Problem requirements
If a line below contains the string "narration", copy it out.

Stored records
BEGIN

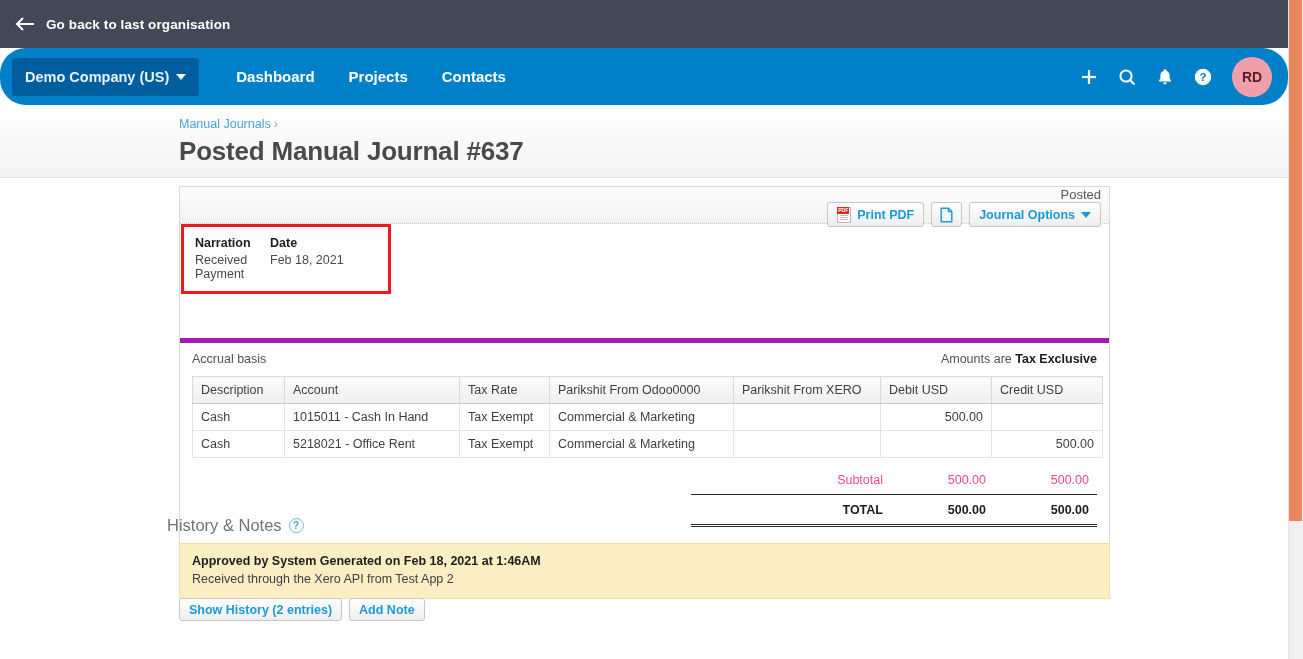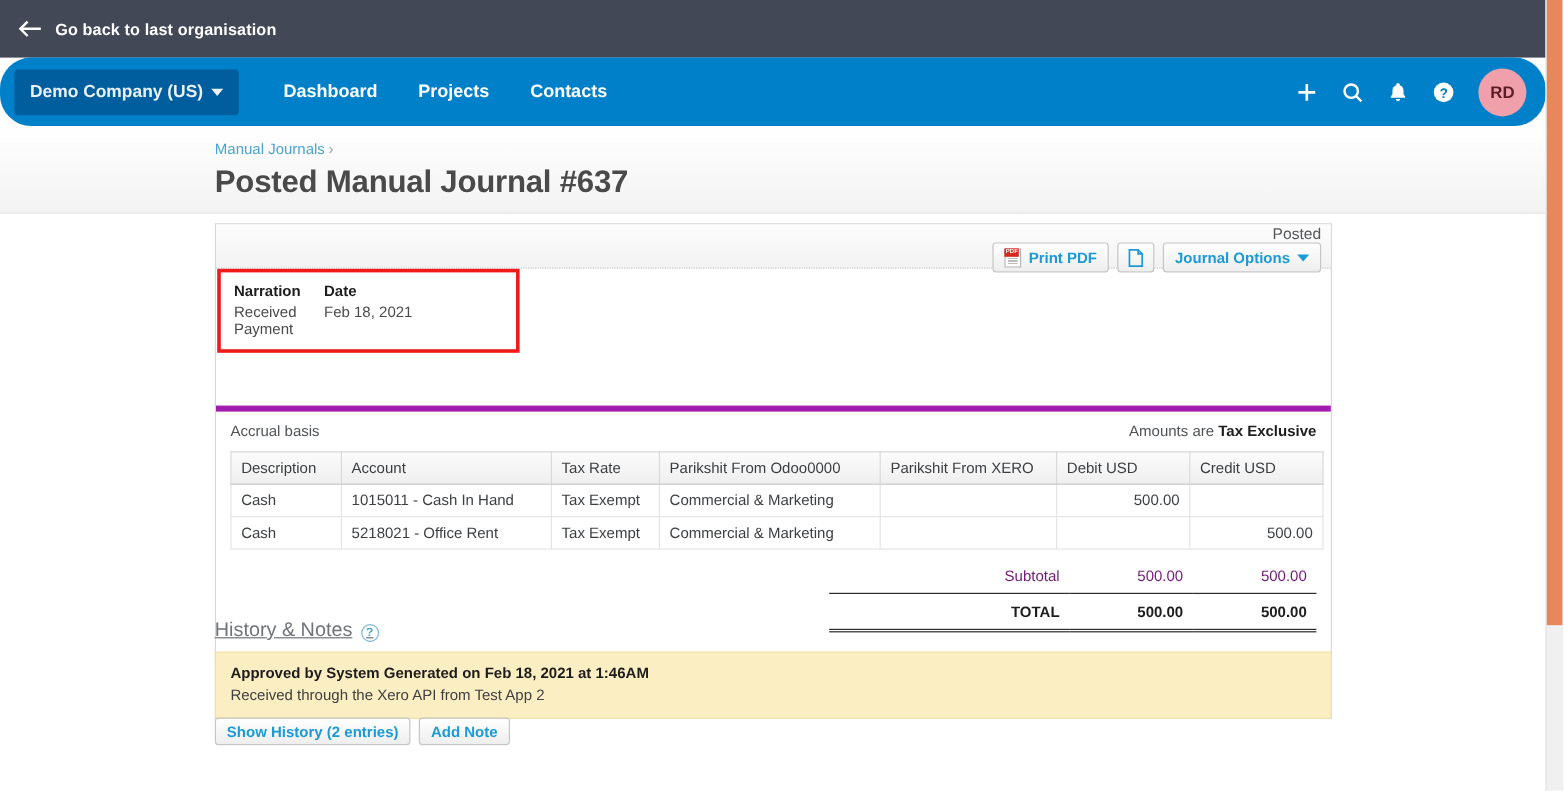--- a/index.html
+++ b/index.html
@@ -102,21 +102,21 @@
   }
   .pdf-ico::after{
     content:""; position:absolute; left:2px; bottom:2px; right:2px; height:5px;
     background:repeating-linear-gradient(#bdbdbd 0 1px, transparent 1px 2px);
   }
   .attach-ico{ display:inline-block; width:13px;height:16px; }
 
   
   .narration-wrap{ padding:0; position:relative; }
   .narration-box{
-    border:3px solid #ef1a1a; width:252px; margin-left:1px;
+    border:3px solid #ef1a1a; width:210px; margin-left:1px;
     padding:9px 0 10px 11px; background:#fff; position:relative; z-index:3;
   }
   .nar-cols{ display:flex; }
   .nar-col-label{ font-size:12.5px; font-weight:bold; color:#1d1d1d; }
   .nar-col-val{ font-size:12.5px; color:#4a4a4a; margin-top:3px; }
   .nar-c1{ width:75px; }
   .spacer-after-narration{ height:12px; }
 
   .basis-row{
     display:flex; align-items:center; padding:9px 12px 10px 12px;
@@ -137,33 +137,33 @@
   }
   .jtable td{
     border:1px solid #e4e4e4; font-size:12.5px; color:#3c3f42;
     padding:6px 8px; height:26px; background:#fff;
   }
   .num{ text-align:right; }
 
   
   .totals{ margin:0 12px; }
   .ttable{ border-collapse:collapse; table-layout:fixed; margin-left:auto; }
-  .ttable td{ font-size:12.5px; color:#701a75; padding:7px 8px; }
+  .ttable td{ font-size:12.5px; color:#ec4899; padding:7px 8px; }
   .t-label{ width:200px; text-align:right; }
   .t-num{ width:103px; text-align:right; }
   .subtotal-row td{ padding-top:15px; padding-bottom:7px; }
   .rule-row td{ border-top:1px solid #2b2b2b; height:0; padding:0;}
   .total-row td{ font-weight:bold; color:#1d1d1d; padding-top:8px; padding-bottom:7px;}
   .dbl-row td{ border-top:3px double #2b2b2b; height:0; padding:0; }
   .panel-bottom-pad{ height:22px; }
 
   
   .hist-title{
-    position:absolute; left:179px; top:516px;
-    font-size:16.5px; color:#6f7478; display:flex; align-items:flex-end; gap:7px;text-decoration:underline;
+    position:absolute; left:167px; top:516px;
+    font-size:16.5px; color:#6f7478; display:flex; align-items:center; gap:7px;
   }
   .qmark{
     width:15px;height:15px;border-radius:50%;border:1px solid #7ab6d8;color:#4ba3d3;
     font-size:10px; display:flex; align-items:center; justify-content:center; font-weight:bold;
   }
   .note-box{
     position:absolute; left:179px; top:543px; width:931px;
     background:#fbeec2; border:1px solid #f0e0a8; padding:10px 12px 12px 12px;
   }
   .note-title{ font-size:12.5px; font-weight:bold; color:#1d1d1d; }

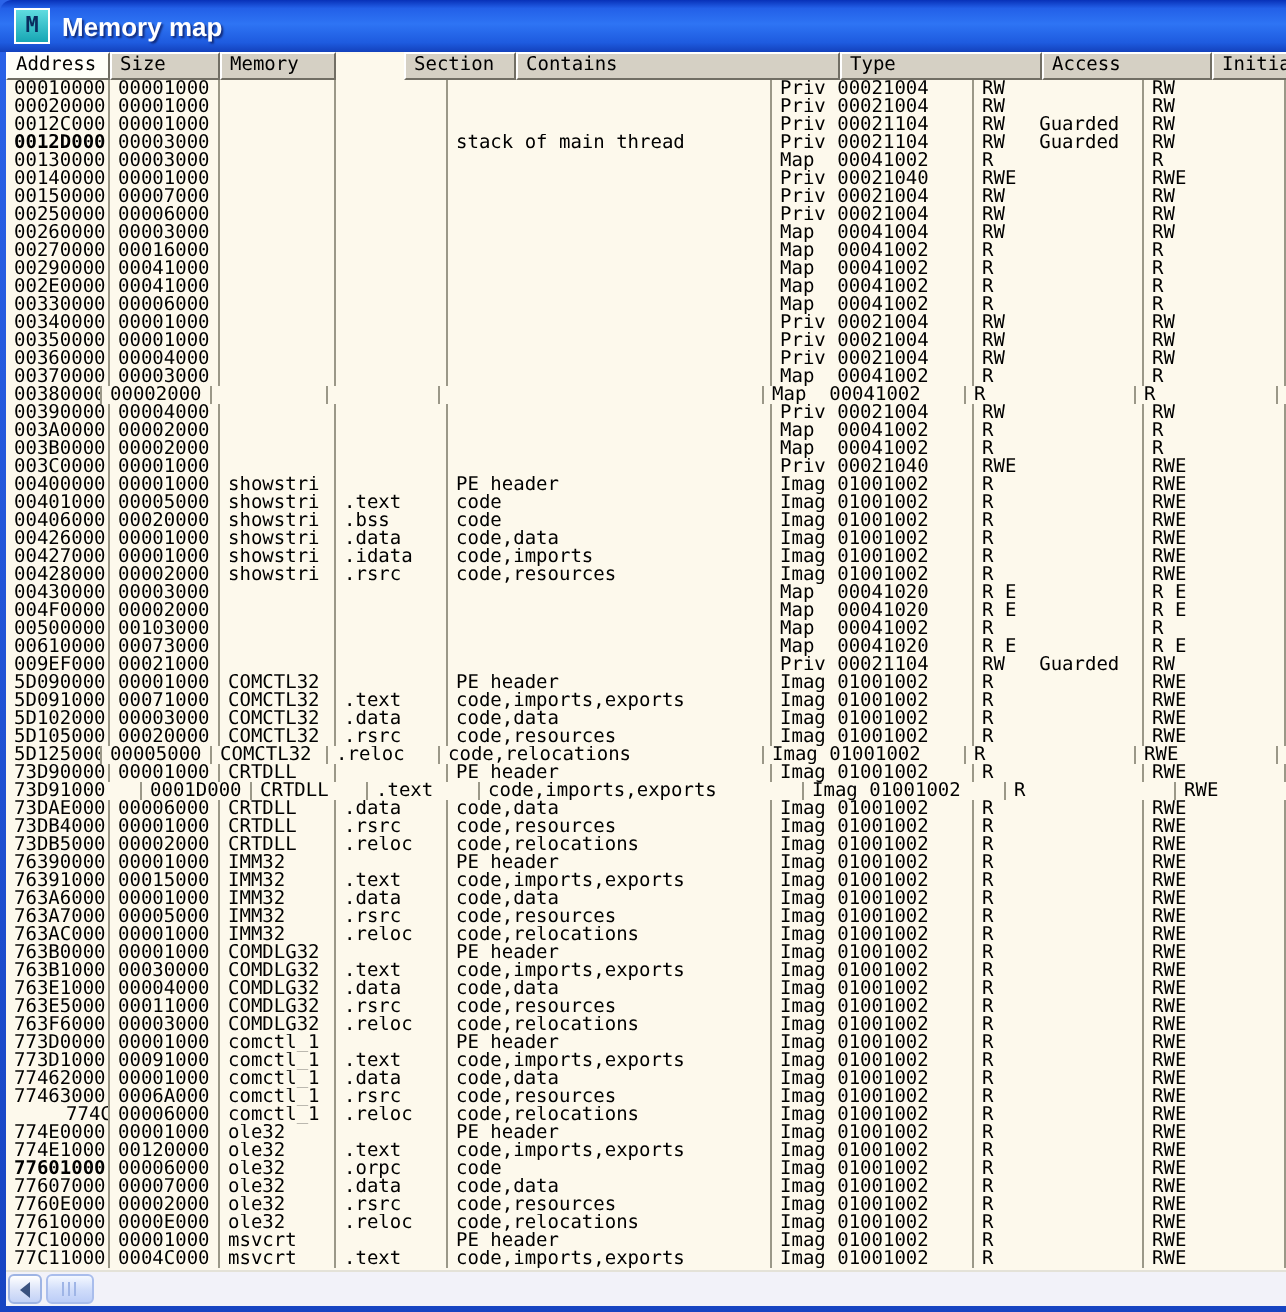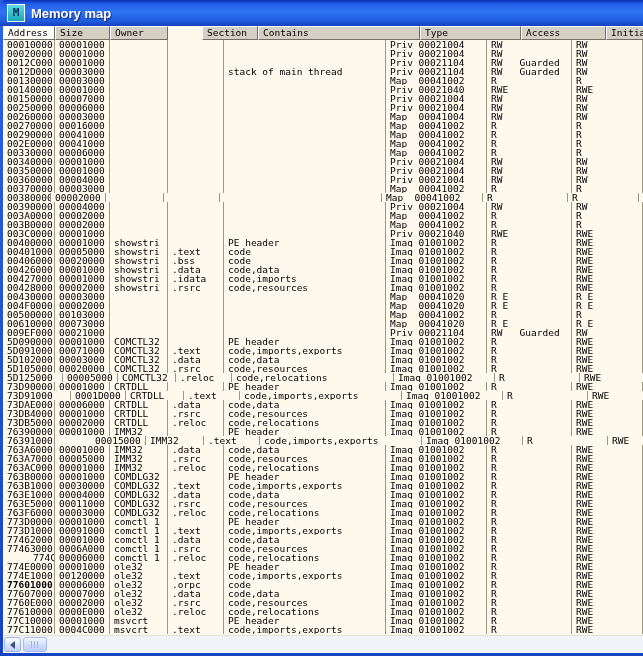--- a/index.html
+++ b/index.html
@@ -89,21 +89,21 @@
 <div class="window">
   <div class="titlebar">
     <span class="app-icon">M</span>
     <span class="title">Memory map</span>
   </div>
 
   <div class="client">
     <div class="thead">
         <div class="hcell sorted" style="width: 52px;">Address</div>
         <div class="hcell" style="width: 55px;">Size</div>
-        <div class="hcell" style="width: 58px;">Owner</div>
+        <div class="hcell" style="width: 58px;">Memory</div>
         <div class="hcell" style="width: 56px; margin-left: 34px;">Section</div>
         <div class="hcell" style="width: 162px;">Contains</div>
         <div class="hcell" style="width: 101px;">Type</div>
         <div class="hcell" style="width: 85px;">Access</div>
         <div class="hcell" style="width: 71px;">Initial acc</div>
       </div>
     <div class="tbody">
         <div class="trow">
           <div class="tcell" style="width: 52px;">00010000</div>
           <div class="tcell" style="width: 55px;">00001000</div>
@@ -128,21 +128,21 @@
           <div class="tcell" style="width: 52px;">0012C000</div>
           <div class="tcell" style="width: 55px;">00001000</div>
           <div class="tcell" style="width: 58px;"></div>
           <div class="tcell" style="width: 56px;"></div>
           <div class="tcell" style="width: 162px;"></div>
           <div class="tcell" style="width: 101px;">Priv 00021104</div>
           <div class="tcell" style="width: 85px;">RW   Guarded</div>
           <div class="tcell" style="width: 71px;">RW</div>
         </div>
         <div class="trow">
-          <div class="tcell" style="width: 52px;">0012D000</div>
+          <div class="tcell" style="width: 52px; font-weight: bold;">0012D000</div>
           <div class="tcell" style="width: 55px;">00003000</div>
           <div class="tcell" style="width: 58px;"></div>
           <div class="tcell" style="width: 56px;"></div>
           <div class="tcell" style="width: 162px;">stack of main thread</div>
           <div class="tcell" style="width: 101px;">Priv 00021104</div>
           <div class="tcell" style="width: 85px;">RW   Guarded</div>
           <div class="tcell" style="width: 71px;">RW</div>
         </div>
         <div class="trow">
           <div class="tcell" style="width: 52px;">00130000</div>
@@ -468,21 +468,21 @@
           <div class="tcell" style="width: 52px;">5D105000</div>
           <div class="tcell" style="width: 55px;">00020000</div>
           <div class="tcell" style="width: 58px;">COMCTL32</div>
           <div class="tcell" style="width: 56px;">.rsrc</div>
           <div class="tcell" style="width: 162px;">code,resources</div>
           <div class="tcell" style="width: 101px;">Imag 01001002</div>
           <div class="tcell" style="width: 85px;">R</div>
           <div class="tcell" style="width: 71px;">RWE</div>
         </div>
         <div class="trow">
-          <div class="tcell" style="width: 60px;">5D125000</div>
+          <div class="tcell" style="width: 48px;">5D125000</div>
           <div class="tcell" style="width: 55px;">00005000</div>
           <div class="tcell" style="width: 58px;">COMCTL32</div>
           <div class="tcell" style="width: 56px;">.reloc</div>
           <div class="tcell" style="width: 162px;">code,relocations</div>
           <div class="tcell" style="width: 101px;">Imag 01001002</div>
           <div class="tcell" style="width: 85px;">R</div>
           <div class="tcell" style="width: 71px;">RWE</div>
         </div>
         <div class="trow">
           <div class="tcell" style="width: 52px;">73D90000</div>
@@ -539,21 +539,21 @@
           <div class="tcell" style="width: 55px;">00001000</div>
           <div class="tcell" style="width: 58px;">IMM32</div>
           <div class="tcell" style="width: 56px;"></div>
           <div class="tcell" style="width: 162px;">PE header</div>
           <div class="tcell" style="width: 101px;">Imag 01001002</div>
           <div class="tcell" style="width: 85px;">R</div>
           <div class="tcell" style="width: 71px;">RWE</div>
         </div>
         <div class="trow">
           <div class="tcell" style="width: 52px;">76391000</div>
-          <div class="tcell" style="width: 55px; margin-left: 36px;">00015000</div>
+          <div class="tcell" style="width: 55px;">00015000</div>
           <div class="tcell" style="width: 58px;">IMM32</div>
           <div class="tcell" style="width: 56px;">.text</div>
           <div class="tcell" style="width: 162px;">code,imports,exports</div>
           <div class="tcell" style="width: 101px;">Imag 01001002</div>
           <div class="tcell" style="width: 85px;">R</div>
           <div class="tcell" style="width: 71px;">RWE</div>
         </div>
         <div class="trow">
           <div class="tcell" style="width: 52px;">763A6000</div>
           <div class="tcell" style="width: 55px;">00001000</div>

END

Reply
   .narration-wrap{ padding:0; position:relative; }
   .narration-box{
   .spacer-after-narration{ height:12px; }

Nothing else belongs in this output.